Pull It Together! Presentation on Exporting, Augmenting and Re-Ingesting Data in Fedora 3 and 4

Update, I redid my presentation as an article published in issue 31 of Code4Lib Journal.

At the DC Fedora Users Group meeting (October 7-8), I presented on a project I’d done at work on data in our repository. You download my presentation PDF and PowerPoint along with code samples and walkthroughs on the presentation’s GitHub repository. The PowerPoint/PDF contain a textual version of my presentation as speaker notes so you can read along with the slides. In the project, I used the data from one collection in our repository (Authors & Publications) to augment a second collection (Colloquia).

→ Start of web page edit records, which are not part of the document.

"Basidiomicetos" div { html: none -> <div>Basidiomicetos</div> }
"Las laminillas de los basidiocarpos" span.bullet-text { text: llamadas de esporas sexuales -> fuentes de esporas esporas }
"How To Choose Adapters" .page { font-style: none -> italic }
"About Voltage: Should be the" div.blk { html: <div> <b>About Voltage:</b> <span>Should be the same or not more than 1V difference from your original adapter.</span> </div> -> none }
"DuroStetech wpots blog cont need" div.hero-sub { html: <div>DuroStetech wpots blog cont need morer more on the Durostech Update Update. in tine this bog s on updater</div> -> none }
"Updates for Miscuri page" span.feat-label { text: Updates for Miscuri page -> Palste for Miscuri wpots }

The presentation/process may be of interest to anyone interested in creating a local reconciliation service, updating/augmenting their RELS-EXT in Fedora 3, generally batch-updating Fedora 3, or seeing how updates work in Fedora 4. The presentation covers 4 steps by which I:

  1. Exported local author data from our Fedora repository, created a Turtle/RDF file with all author data, and added the file as an RDF-based reconciliation service to OpenRefine with the DERI RDF plugin.
  2. Crosswalked gSearch results into a CSV with a row per dc:creator entry in a colloquia record.
  3. Reconciled the dc:creators in OpenRefine with the service created in step 1.
  4. Created batch ingest files for both Fedora 3 and Fedora 4, including challenges using the Fedora Batch Modify language.

The end product was an updated RELS-EXT or RDF dc:creator relationship which connected Colloquia record data about speakers who had an author record in the Authors & Publications collection to that author record. Through inverting the SPARQL search used the generate queries, this also would allow Author pages to list the Colloquia that author had delivered.